You can choose your table limits from four options, with minimum bets of 10 cents, $5, $25, and $100 and maximums of $10, $50, $250, and $1,000.

That’s the kind of thing that can best be done in an automated environment. The minimum bets can be kept lower online where physical table space isn’t needed and the sheer numbers of wagers per hand are best settled automatically. The process with live dealers would eat up too much time and slow the game too much to satisfy casino operators.

The base game is pretty good – six decks, dealer stands on all 17s, blackjacks pay 3-2, double down on any first two cards including after splitting pairs. That’s about a 0.36 percent house edge. At least 20 percent of the cards must be dealt before a shuffle – it’s not a game card counters will be looking for, but it’s not a fresh shuffle for every hand like some virtual games.

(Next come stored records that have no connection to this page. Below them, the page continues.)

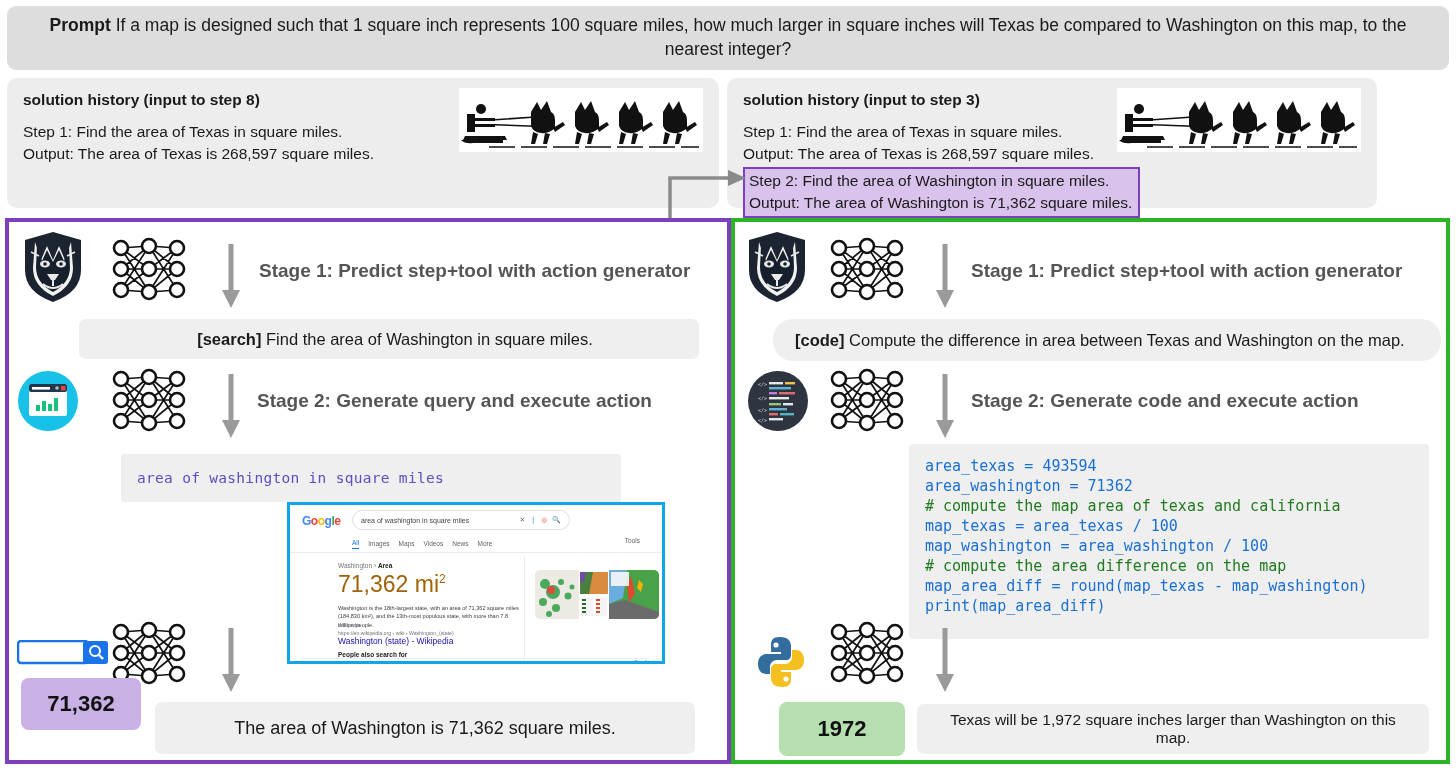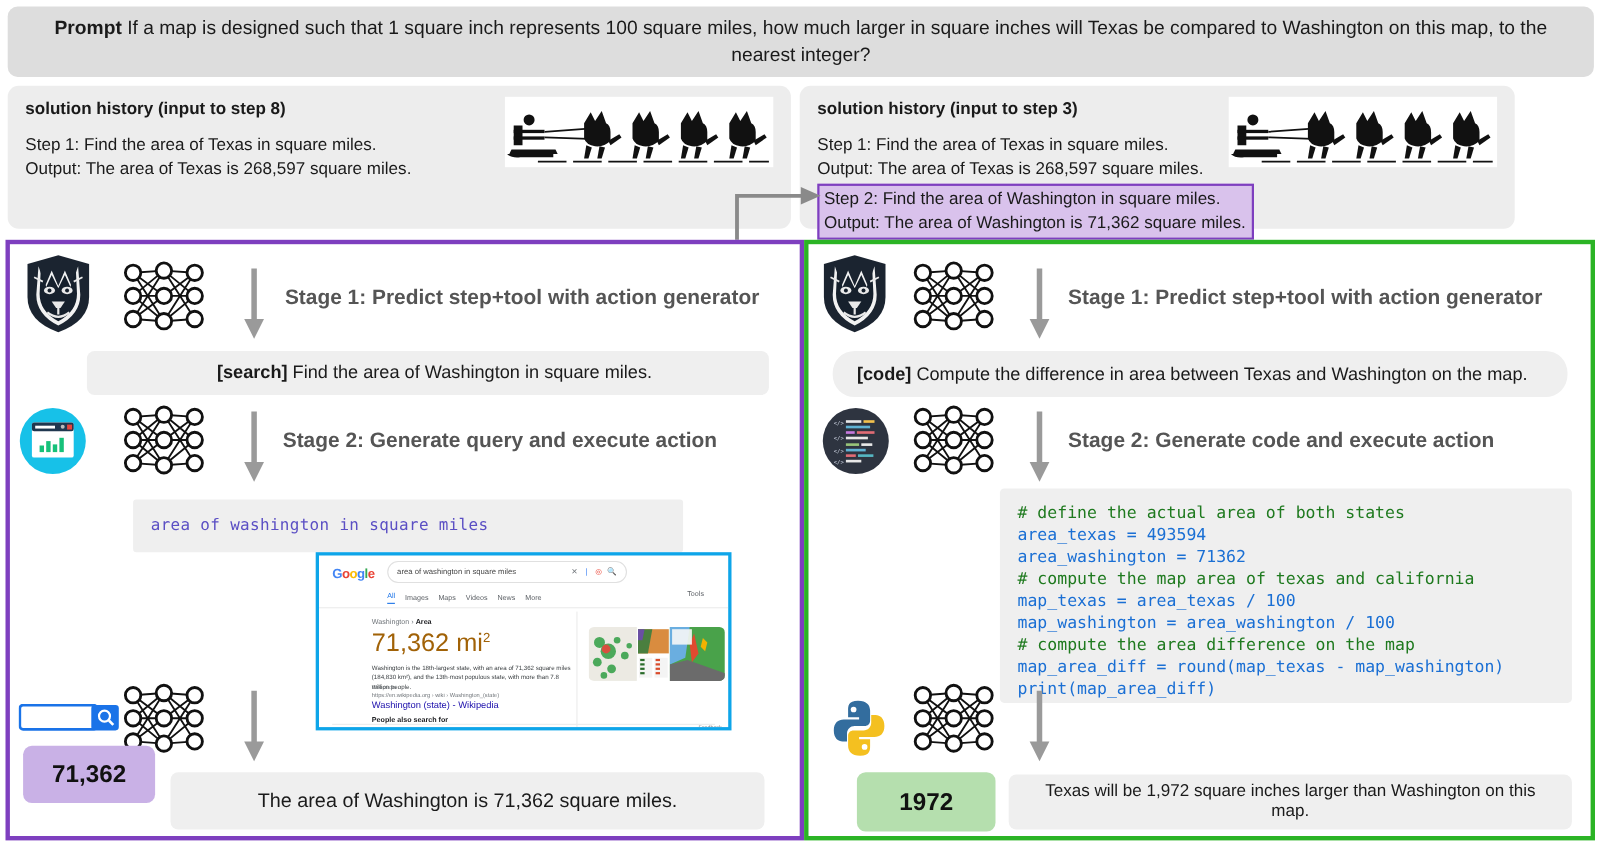--- a/index.html
+++ b/index.html
@@ -536,21 +536,21 @@
     </svg>
   </div>
   <div class="down-arrow" style="left:196px;top:20px;">
     <svg width="28" height="70" viewBox="0 0 28 70">
       <path d="M14 2 L14 50" stroke="#9a9a9a" stroke-width="5"></path>
       <path d="M5 48 L23 48 L14 66 Z" fill="#9a9a9a"></path>
     </svg>
   </div>
   <div class="stage-label" style="left:236px;top:38px;">Stage 1: Predict step+tool with action generator</div>
 
-  <div class="gray-box" style="position:absolute;left:22px;top:97px;width:668px;height:42px;padding-left:22px;border-radius:20px;">
+  <div class="gray-box" style="position:absolute;left:38px;top:97px;width:668px;height:42px;padding-left:22px;border-radius:20px;">
     <div class="action-text">
       <b>[code]</b>
       <span>Compute the difference in area between Texas and Washington on the map.</span>
     </div>
   </div>
 
   <div class="icon-slot" style="left:12px;top:148px;">
     <svg width="62" height="62" viewBox="0 0 62 62">
       <circle cx="31" cy="31" r="30" fill="#2e3440"></circle>
       <g font-family="DejaVu Sans Mono, monospace" font-size="5" fill="#cfd6e4">
@@ -598,21 +598,20 @@
   </div>
   <div class="down-arrow" style="left:196px;top:150px;">
     <svg width="28" height="70" viewBox="0 0 28 70">
       <path d="M14 2 L14 50" stroke="#9a9a9a" stroke-width="5"></path>
       <path d="M5 48 L23 48 L14 66 Z" fill="#9a9a9a"></path>
     </svg>
   </div>
   <div class="stage-label" style="left:236px;top:168px;">Stage 2: Generate code and execute action</div>
 
   <div class="code-box" style="left:174px;top:222px;width:520px;height:195px;">
-    <div class="code-line c-com"># define the actual area of both states</div>
     <div class="code-line c-code">area_texas = 493594</div>
     <div class="code-line c-code">area_washington = 71362</div>
     <div class="code-line c-com"># compute the map area of texas and california</div>
     <div class="code-line c-code">map_texas = area_texas / 100</div>
     <div class="code-line c-code">map_washington = area_washington / 100</div>
     <div class="code-line c-com"># compute the area difference on the map</div>
     <div class="code-line c-code">map_area_diff = round(map_texas - map_washington)</div>
     <div class="code-line c-code">print(map_area_diff)</div>
   </div>
 

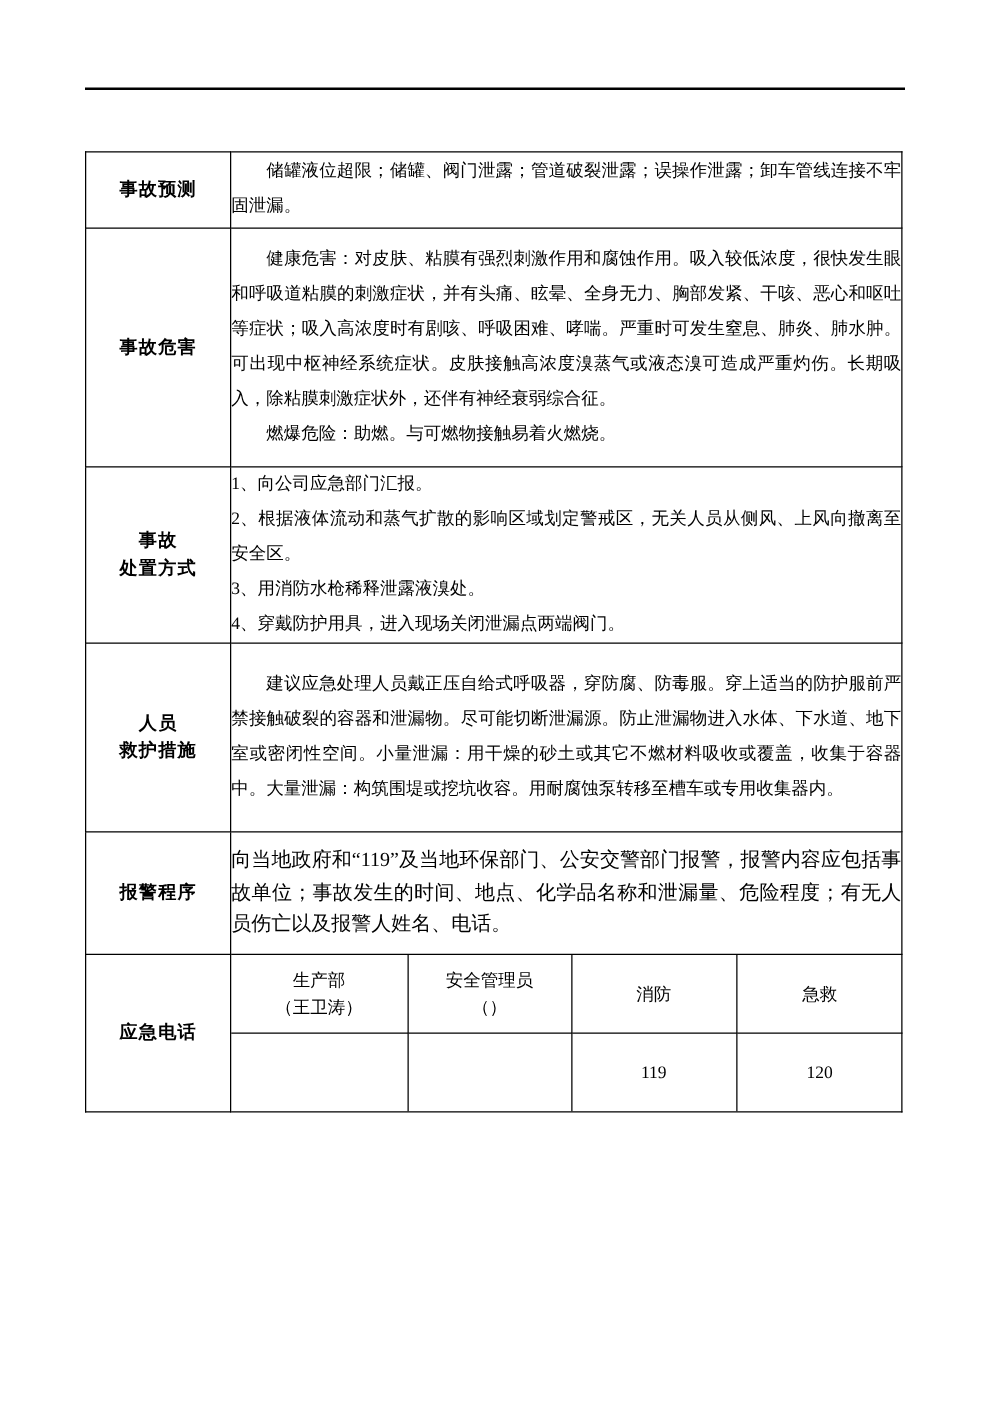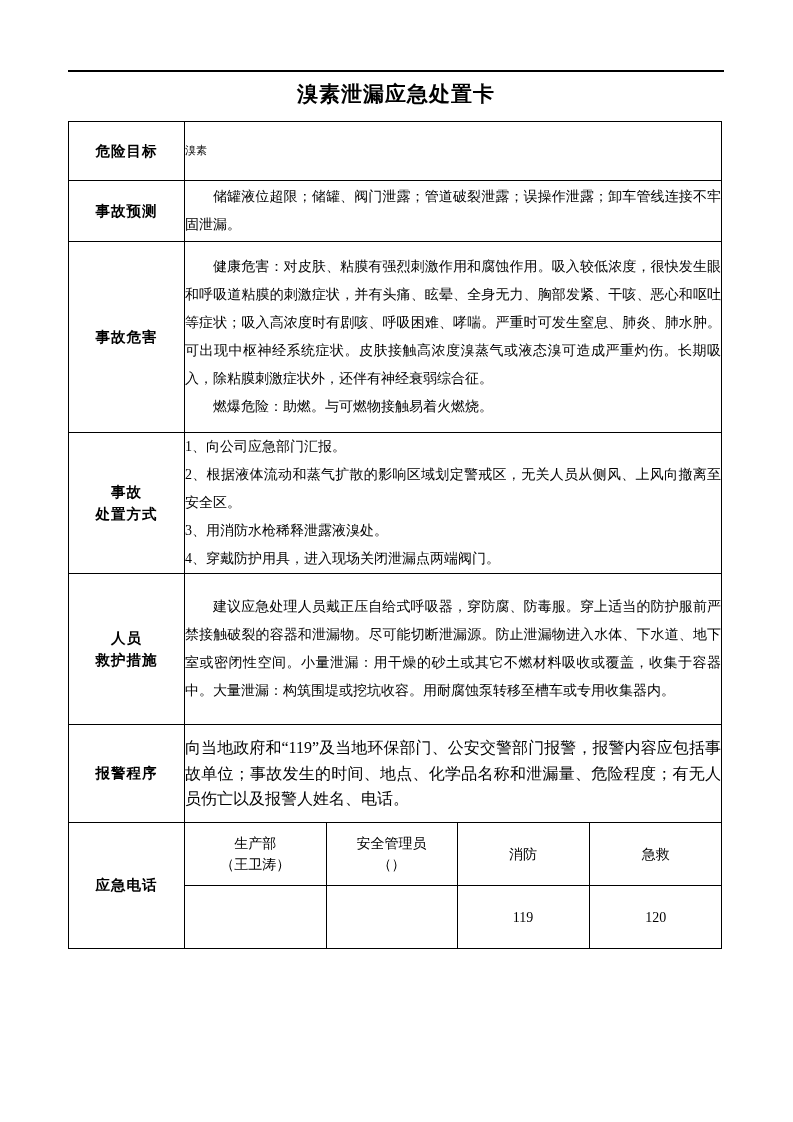--- a/index.html
+++ b/index.html
@@ -130,33 +130,28 @@
   .h-alarm { height: 97px; margin-top: 19px; }
   .h-phone { height: 110px; }
 </style>
 </head>
 <body>
 
 <div class="page">
 
   <div class="header-rule"></div>
 
-  <div class="doc-title">溴素泄漏应急处置卡</div>
 
   <table class="main">
     <colgroup>
       <col style="width:116px">
       <col style="width:537px">
     </colgroup>
     <tbody>
 
-      <tr>
-        <td class="label-cell h-target">危险目标</td>
-        <td class="body-cell target-value">溴素</td>
-      </tr>
 
       <tr>
         <td class="label-cell h-forecast">事故预测</td>
         <td class="body-cell">
           <p class="indent">储罐液位超限；储罐、阀门泄露；管道破裂泄露；误操作泄露；卸车管线连接不牢固泄漏。</p>
         </td>
       </tr>
 
       <tr>
         <td class="label-cell h-harm">事故危害</td>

Q. When I learned to play Deuces Wild, I used Lenny Frome’s strategy chart and it said that when dealt two pair, you should pick one to hold and discard the other. I’ve been playing that way ever since. But last time I played, some guy next to me said, "You know, you should hold both pairs there." His friend agreed, nodding her head and saying, "That’s right." They seemed so sure. Am I doing it wrong?

A, No doubt the strategy you learned was for full-pay Deuces Wild, which once was really common in Nevada but which is rare today and non-existent in other states.

Full-pay Deuces pays 5-for-1 on four of a kind and 3-for-1 on full houses. The best games available in most areas today pay 4-for-1 on four of a kind as well as on full houses.

The payoff differences make it a better play to break up two pair and take a chance on improving to four or five of a kind in full-pay Deuces. But with equal full houses and quad payoffs, it’s a better play to hold both pairs and hope for a full house in 4-4 games.

Let’s use 9-9-5-5-3 as an example and assume a five-coin wager. In full-pay Deuces, the expected value is a 2.81-coin return if you hold one pair and discard three cards, or 2.55 coins if you hold both pairs.

Compare that to the game Frome called "Illinois Deuces" and which some today call "Airport Deuces." It differs from full-pay Deuces on the quad and full house payoffs and also ups the flush pay to 3-for-1 instead of the 2-for-1 in the full-pay game. The enhance full house pay brings the EV of holding both pairs to 3.40 while the decreased quad pay drops the value of a single pair to 2.74.

Frome published strategies for many Deuces Wild variations and was the first to note the two-pair strategy difference between full-pay Deuces and 4-4 games. But some who learned Deuces strategy during the full-pay heyday may still need to make the adjustment.